Once there was a watchmaker called Oswald, who lived alone in a town in a northern kingdom on the outskirts of Russia. He kept busy mending watches and clocks, performing repairs to order and sometimes making new watches for the good people of that town. Oswald wasn’t married and was past the age when any of the eligible women in the town would have considered him to be their husband.
As a young man he had enjoyed dalliances and fallen in love with three or four women, but he had never had the gift that some seem to have, of being able to tell when his feelings for a partner were reciprocated, and being an unattractive man, he had always assumed that the women weren’t showing him their true feelings. He didn’t really believe that he could ever be loved by a wife, and while he had long ago accepted that he would probably have to remain wife-less and child-less for the rest of his days, the thought made him melancholy and prone to fits of anger, which led to him being known around the town as the Angry Watchmaker.
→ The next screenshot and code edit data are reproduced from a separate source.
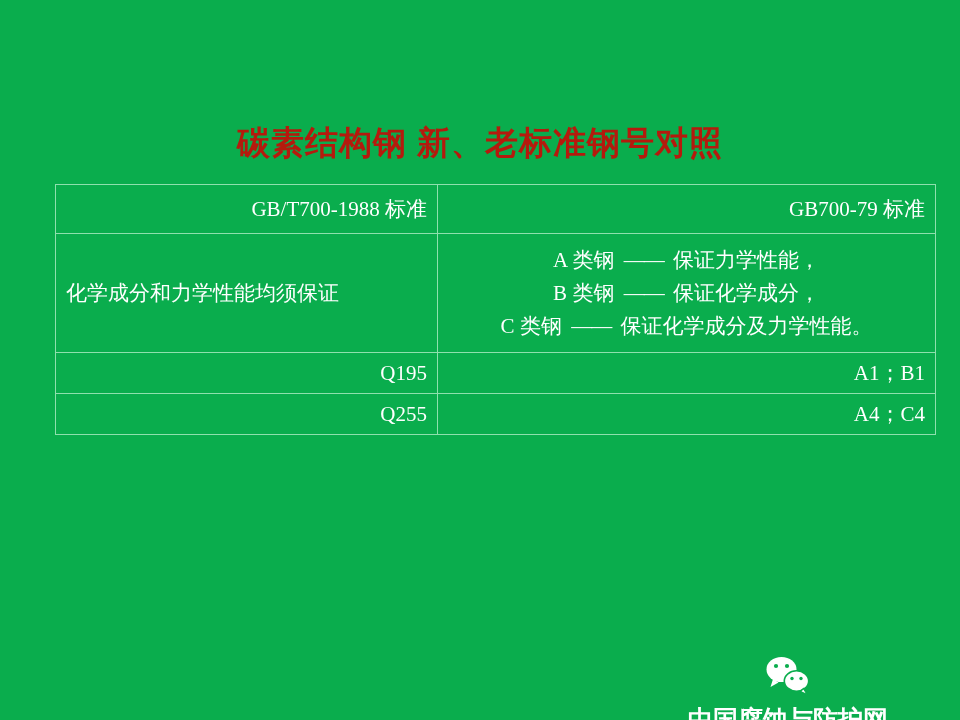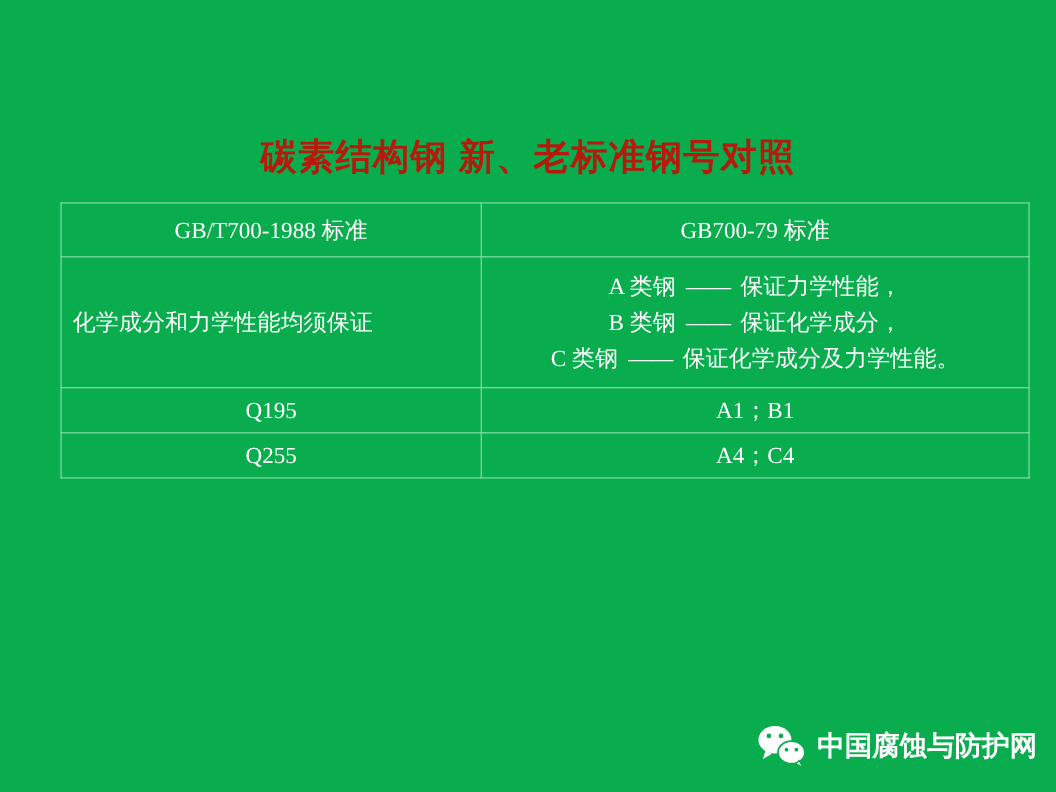"GB/T700-1988 标准" .hdr-cell { text-align: center -> right }
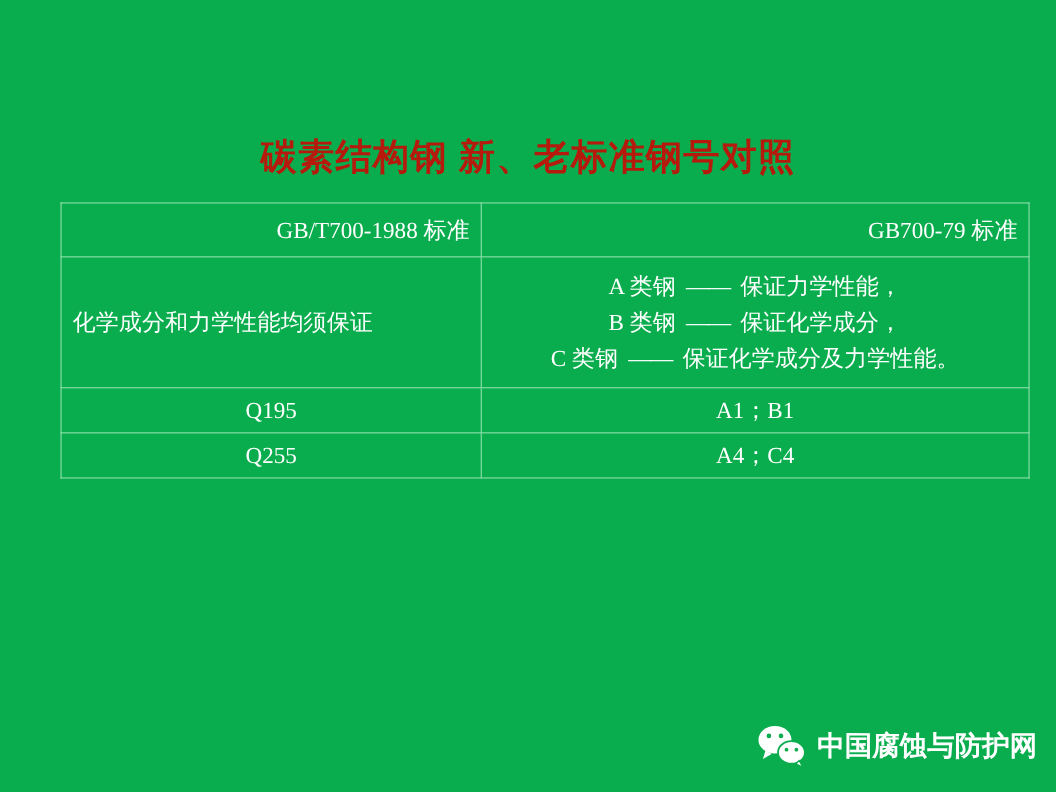"Q195" .grade-cell { text-align: center -> right }
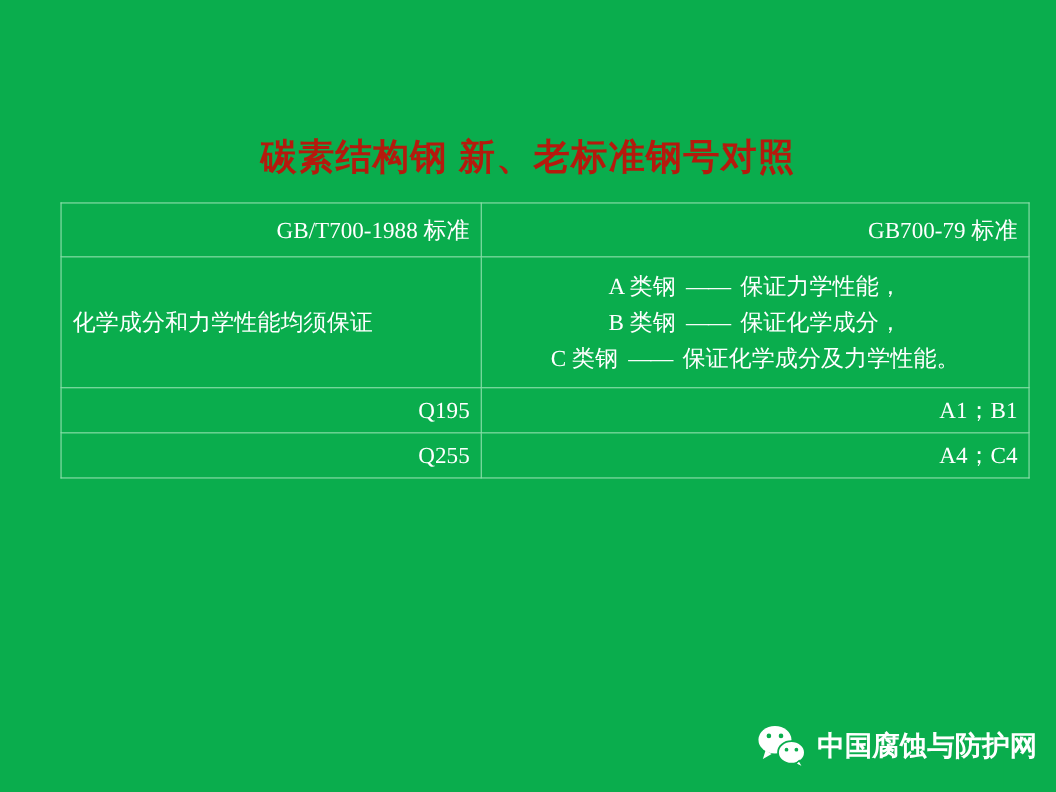"中国腐蚀与防护网" .watermark { flex-direction: none -> column }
One day Oswald took a break from his work to go for a walk in the mountains. He took a packed lunch and after walking for a couple of hours stopped to eat it near the entrance to a mine. He could hear work going on in the mine and his thoughts turned to his own work, which he knew he was neglecting of late. After about half an hour a voice broke Oswald’s reverie.
‘Hello. Are you looking for me?’ Oswald turned to see a short, bearded imp of a man standing beside him, his face sooty and hair frazzled and upended.
‘I don’t think so,’ said Oswald. He picked up his backpack and was about to go.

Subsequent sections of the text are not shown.